What you should do: In the material below, pictures must be dropped. Repeat exactly, and only, the lines from the line with "롯데지주 | rmse: 0.0947 -> 0.0957" to the line with "CJ대한통운 | invest_result: 10,929,379.5", both ends included.

Material to process:
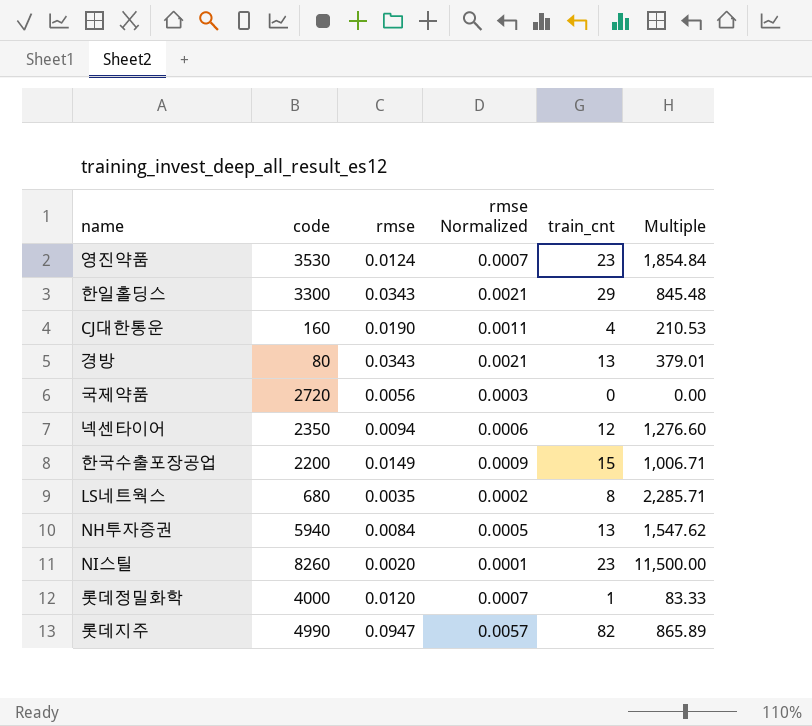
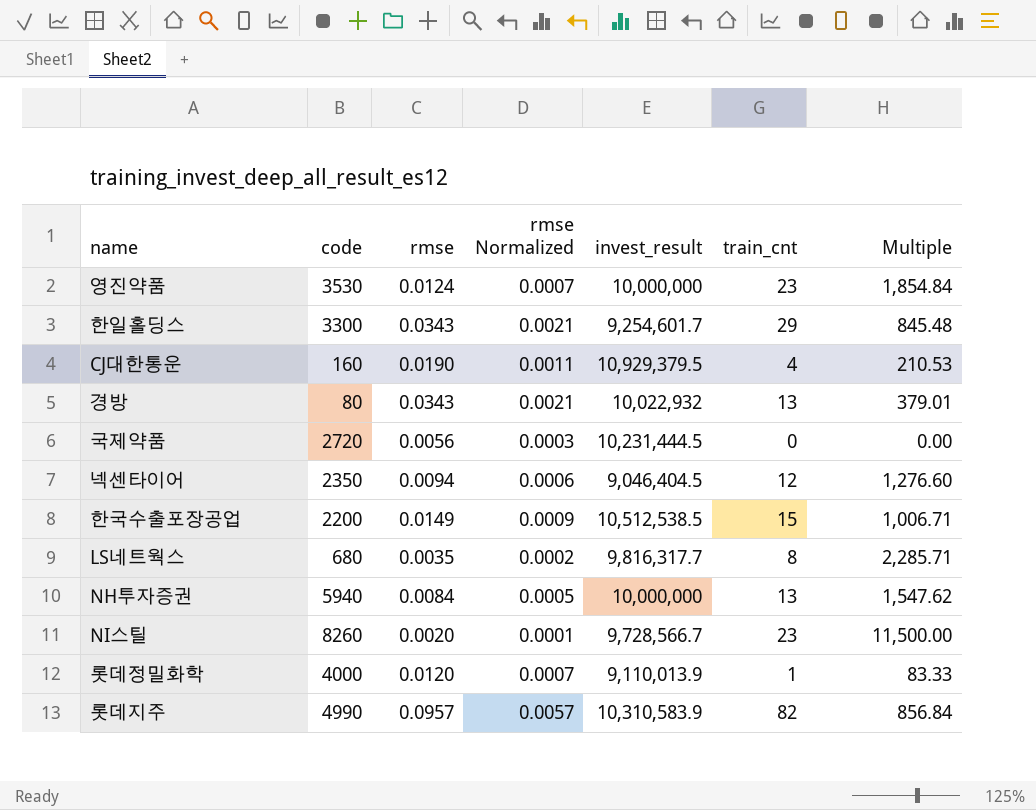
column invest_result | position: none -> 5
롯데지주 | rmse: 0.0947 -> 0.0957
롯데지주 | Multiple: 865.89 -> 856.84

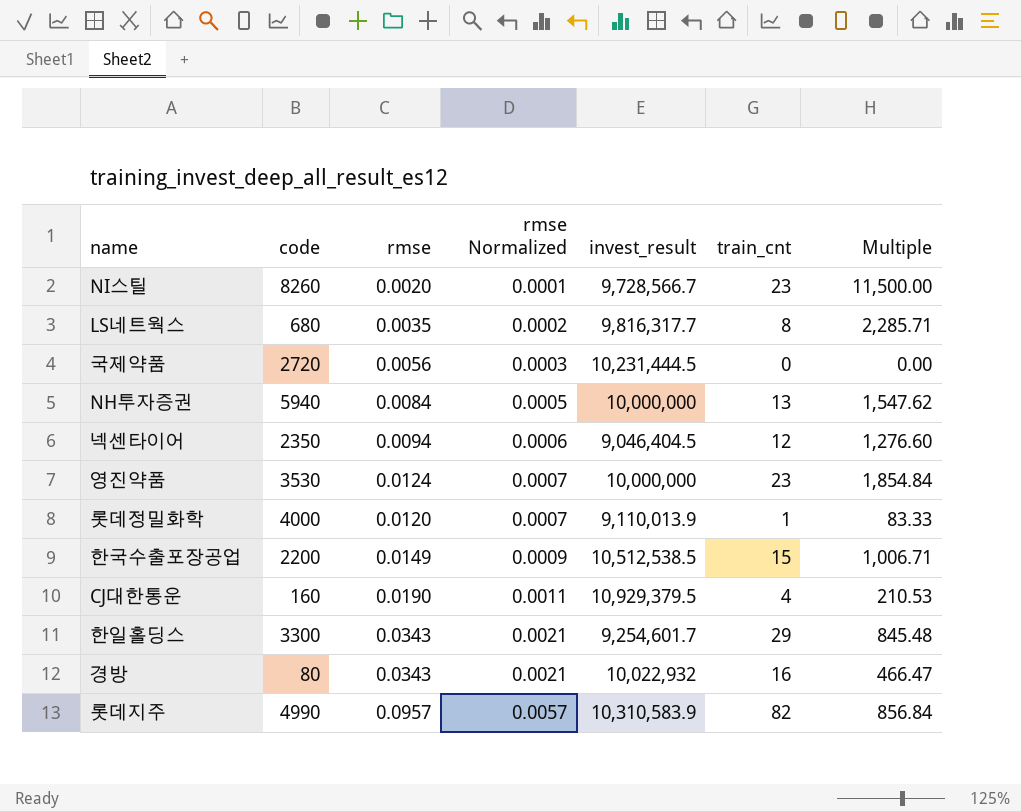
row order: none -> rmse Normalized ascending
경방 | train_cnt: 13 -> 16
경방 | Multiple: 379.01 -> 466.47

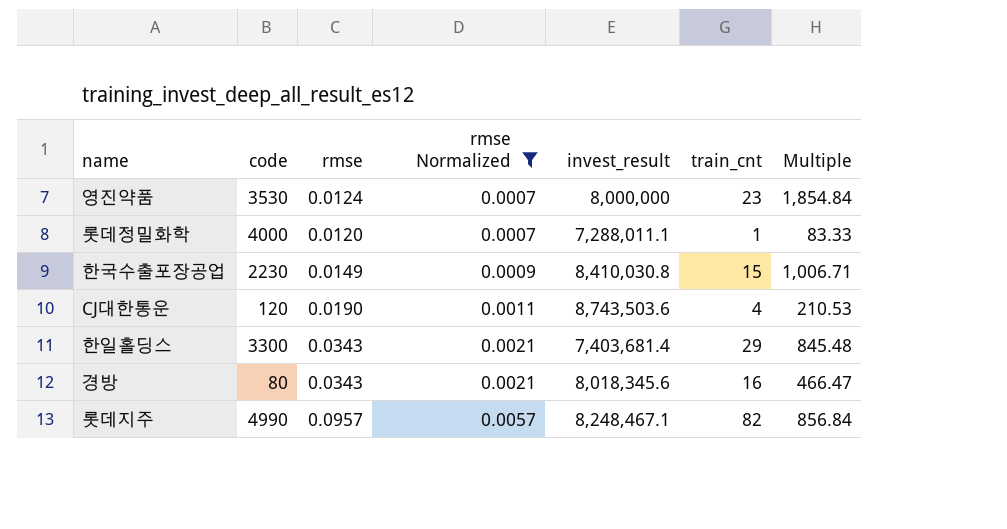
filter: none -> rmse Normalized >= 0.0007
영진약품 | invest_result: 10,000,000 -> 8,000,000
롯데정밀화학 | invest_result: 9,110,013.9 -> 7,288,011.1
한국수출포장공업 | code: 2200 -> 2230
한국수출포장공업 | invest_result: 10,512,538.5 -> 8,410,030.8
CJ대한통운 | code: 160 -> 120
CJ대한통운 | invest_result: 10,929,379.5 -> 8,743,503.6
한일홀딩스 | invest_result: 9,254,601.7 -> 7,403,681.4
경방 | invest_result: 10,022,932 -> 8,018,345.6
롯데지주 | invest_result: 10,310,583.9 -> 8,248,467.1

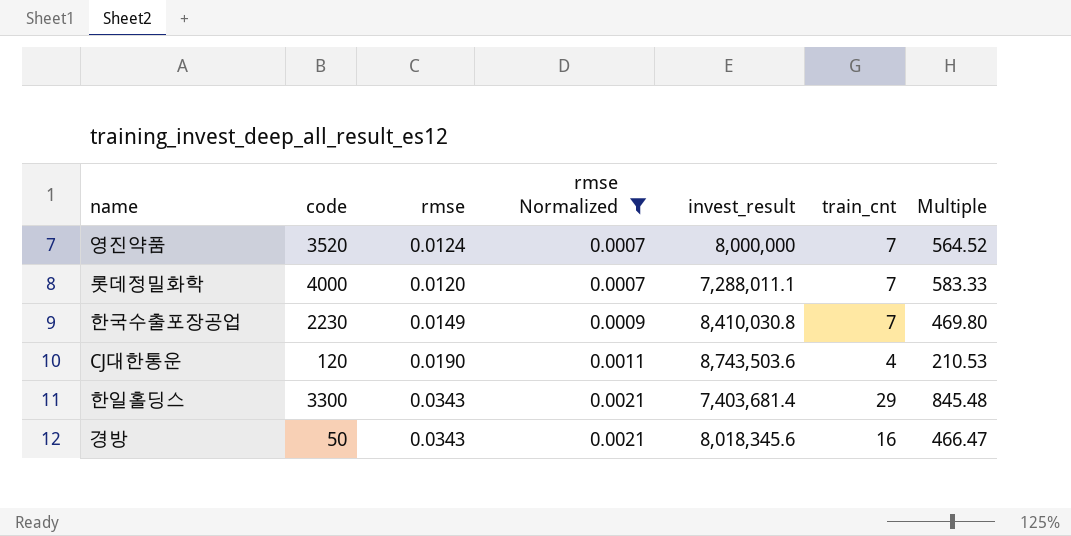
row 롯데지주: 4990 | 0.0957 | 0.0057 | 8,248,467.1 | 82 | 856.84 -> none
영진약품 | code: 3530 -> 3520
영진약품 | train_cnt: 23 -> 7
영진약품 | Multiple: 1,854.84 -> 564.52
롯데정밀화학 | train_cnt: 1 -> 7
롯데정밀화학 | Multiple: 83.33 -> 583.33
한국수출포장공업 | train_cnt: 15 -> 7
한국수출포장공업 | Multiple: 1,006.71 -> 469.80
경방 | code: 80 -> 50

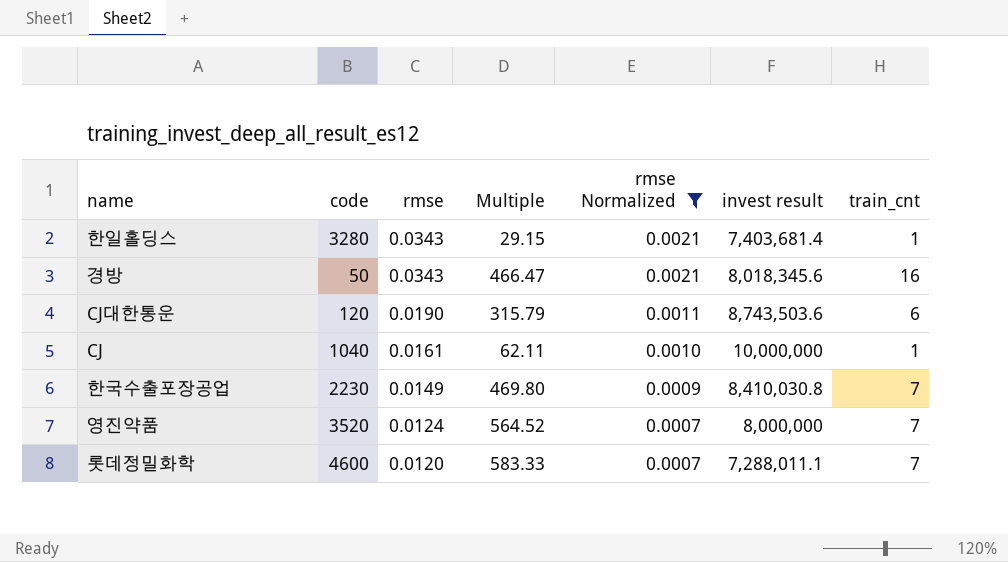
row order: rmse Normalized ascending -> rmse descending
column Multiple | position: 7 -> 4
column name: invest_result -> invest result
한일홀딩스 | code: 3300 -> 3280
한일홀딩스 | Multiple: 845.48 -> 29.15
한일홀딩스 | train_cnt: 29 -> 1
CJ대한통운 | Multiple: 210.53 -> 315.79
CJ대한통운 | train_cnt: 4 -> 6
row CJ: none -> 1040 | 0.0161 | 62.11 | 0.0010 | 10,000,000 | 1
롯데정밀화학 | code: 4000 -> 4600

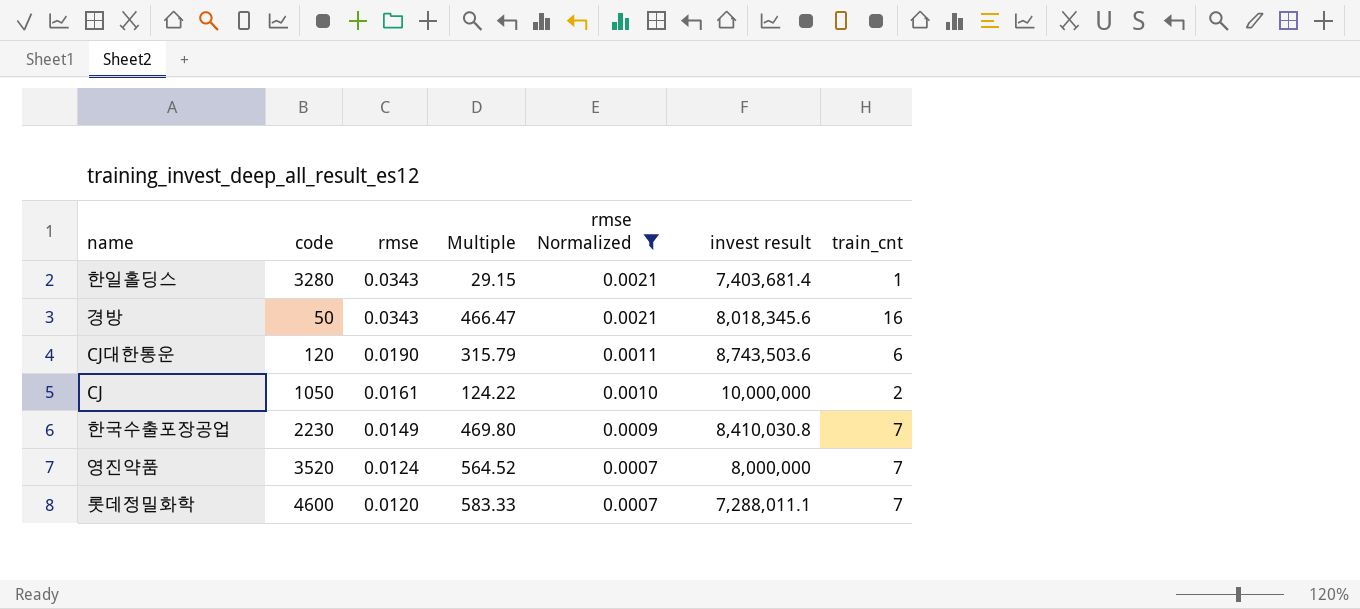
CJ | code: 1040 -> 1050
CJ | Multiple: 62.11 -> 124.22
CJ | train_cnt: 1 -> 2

Reply to the task:
롯데지주 | rmse: 0.0947 -> 0.0957
롯데지주 | Multiple: 865.89 -> 856.84

row order: none -> rmse Normalized ascending
경방 | train_cnt: 13 -> 16
경방 | Multiple: 379.01 -> 466.47

filter: none -> rmse Normalized >= 0.0007
영진약품 | invest_result: 10,000,000 -> 8,000,000
롯데정밀화학 | invest_result: 9,110,013.9 -> 7,288,011.1
한국수출포장공업 | code: 2200 -> 2230
한국수출포장공업 | invest_result: 10,512,538.5 -> 8,410,030.8
CJ대한통운 | code: 160 -> 120
CJ대한통운 | invest_result: 10,929,379.5 -> 8,743,503.6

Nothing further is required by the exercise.